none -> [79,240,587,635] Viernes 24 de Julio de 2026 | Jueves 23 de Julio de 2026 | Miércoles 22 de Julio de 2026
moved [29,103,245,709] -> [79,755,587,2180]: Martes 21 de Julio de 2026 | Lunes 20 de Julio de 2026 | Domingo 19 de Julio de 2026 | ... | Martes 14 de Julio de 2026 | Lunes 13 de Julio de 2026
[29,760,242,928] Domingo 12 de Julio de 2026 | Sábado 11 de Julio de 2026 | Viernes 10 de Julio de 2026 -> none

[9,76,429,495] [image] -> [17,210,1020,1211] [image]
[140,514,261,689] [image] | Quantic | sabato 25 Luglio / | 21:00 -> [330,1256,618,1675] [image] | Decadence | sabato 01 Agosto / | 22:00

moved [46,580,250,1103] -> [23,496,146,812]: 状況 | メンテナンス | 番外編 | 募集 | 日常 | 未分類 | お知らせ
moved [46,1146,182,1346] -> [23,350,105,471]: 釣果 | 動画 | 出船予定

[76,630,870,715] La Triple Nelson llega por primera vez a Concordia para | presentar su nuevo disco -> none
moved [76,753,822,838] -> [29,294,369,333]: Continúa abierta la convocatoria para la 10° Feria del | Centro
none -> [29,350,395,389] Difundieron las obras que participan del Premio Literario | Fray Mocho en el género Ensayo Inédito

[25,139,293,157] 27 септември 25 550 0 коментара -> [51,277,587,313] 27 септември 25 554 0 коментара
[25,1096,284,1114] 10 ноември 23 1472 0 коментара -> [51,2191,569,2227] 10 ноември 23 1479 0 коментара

Your assignment
Emit the records above again, exactly, with no line skipped.

Exercise response
none -> [79,240,587,635] Viernes 24 de Julio de 2026 | Jueves 23 de Julio de 2026 | Miércoles 22 de Julio de 2026
moved [29,103,245,709] -> [79,755,587,2180]: Martes 21 de Julio de 2026 | Lunes 20 de Julio de 2026 | Domingo 19 de Julio de 2026 | ... | Martes 14 de Julio de 2026 | Lunes 13 de Julio de 2026
[29,760,242,928] Domingo 12 de Julio de 2026 | Sábado 11 de Julio de 2026 | Viernes 10 de Julio de 2026 -> none

[9,76,429,495] [image] -> [17,210,1020,1211] [image]
[140,514,261,689] [image] | Quantic | sabato 25 Luglio / | 21:00 -> [330,1256,618,1675] [image] | Decadence | sabato 01 Agosto / | 22:00

moved [46,580,250,1103] -> [23,496,146,812]: 状況 | メンテナンス | 番外編 | 募集 | 日常 | 未分類 | お知らせ
moved [46,1146,182,1346] -> [23,350,105,471]: 釣果 | 動画 | 出船予定

[76,630,870,715] La Triple Nelson llega por primera vez a Concordia para | presentar su nuevo disco -> none
moved [76,753,822,838] -> [29,294,369,333]: Continúa abierta la convocatoria para la 10° Feria del | Centro
none -> [29,350,395,389] Difundieron las obras que participan del Premio Literario | Fray Mocho en el género Ensayo Inédito

[25,139,293,157] 27 септември 25 550 0 коментара -> [51,277,587,313] 27 септември 25 554 0 коментара
[25,1096,284,1114] 10 ноември 23 1472 0 коментара -> [51,2191,569,2227] 10 ноември 23 1479 0 коментара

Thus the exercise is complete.